## YOUR OBJECTIVE
If a record contains a picture, skip the picture and transcribe the rest exactly.

## INFORMATION SUPPLIED
*** Block opens ***

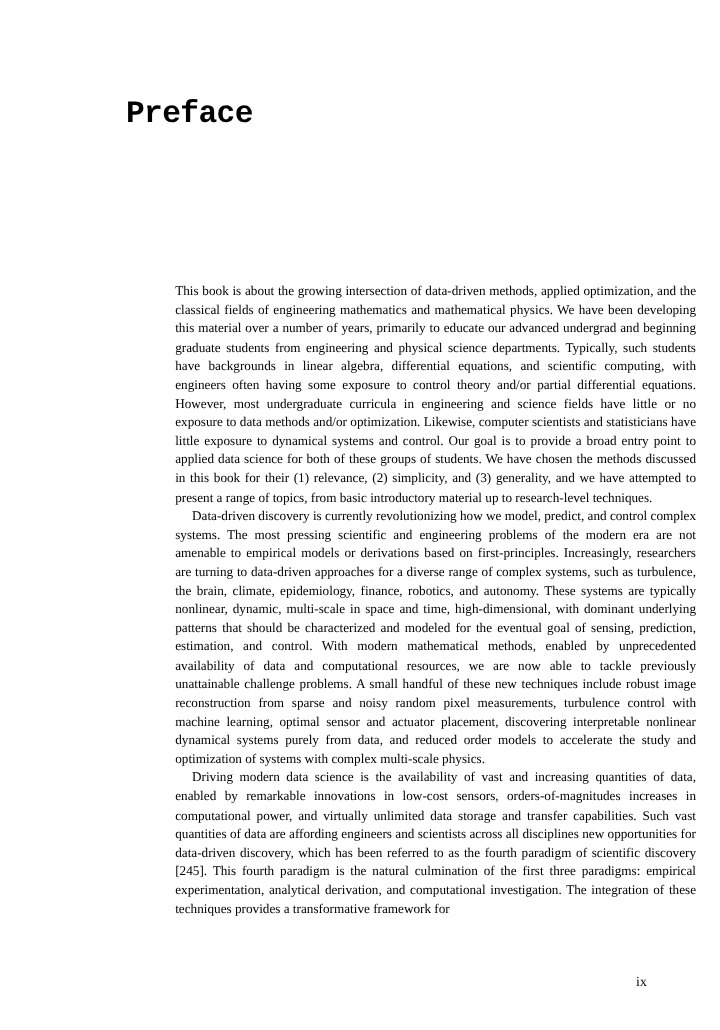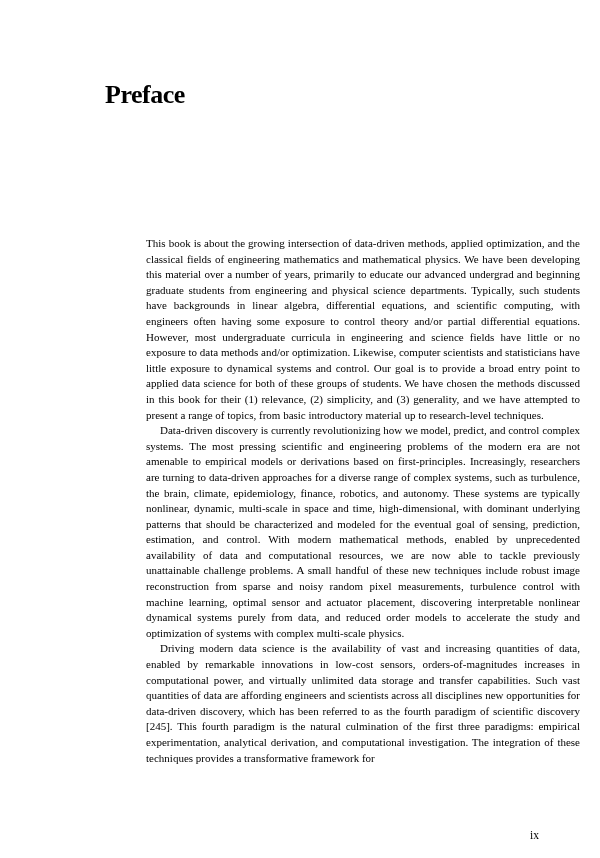--- a/index.html
+++ b/index.html
@@ -20,7 +20,7 @@
     left: 105px;
     top: 80px;
     margin: 0;
-    font-family: Liberation Serif, serif;
+    font-family: Liberation Mono, monospace;
     font-weight: 700;
     font-size: 26px;
     letter-spacing: -0.5px;

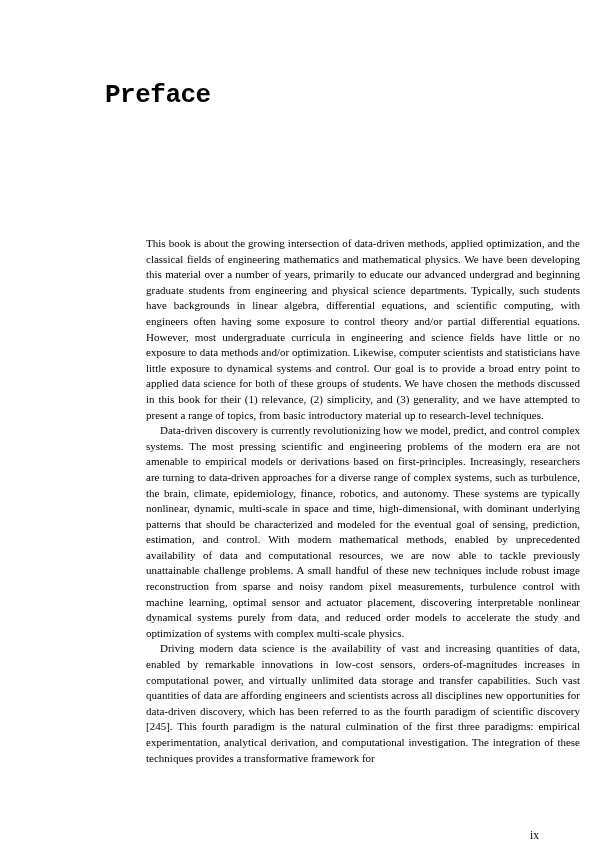--- a/index.html
+++ b/index.html
@@ -54,7 +54,6 @@
     font-family: "Liberation Serif", serif;
     font-size: 11.5px;
     color: #000000;
-    margin-top: 16px;
   }
 </style>
 </head>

*** Block closes ***

## EXERCISE SOLUTION
--- a/index.html
+++ b/index.html
@@ -20,7 +20,7 @@
     left: 105px;
     top: 80px;
     margin: 0;
-    font-family: Liberation Serif, serif;
+    font-family: Liberation Mono, monospace;
     font-weight: 700;
     font-size: 26px;
     letter-spacing: -0.5px;

--- a/index.html
+++ b/index.html
@@ -54,7 +54,6 @@
     font-family: "Liberation Serif", serif;
     font-size: 11.5px;
     color: #000000;
-    margin-top: 16px;
   }
 </style>
 </head>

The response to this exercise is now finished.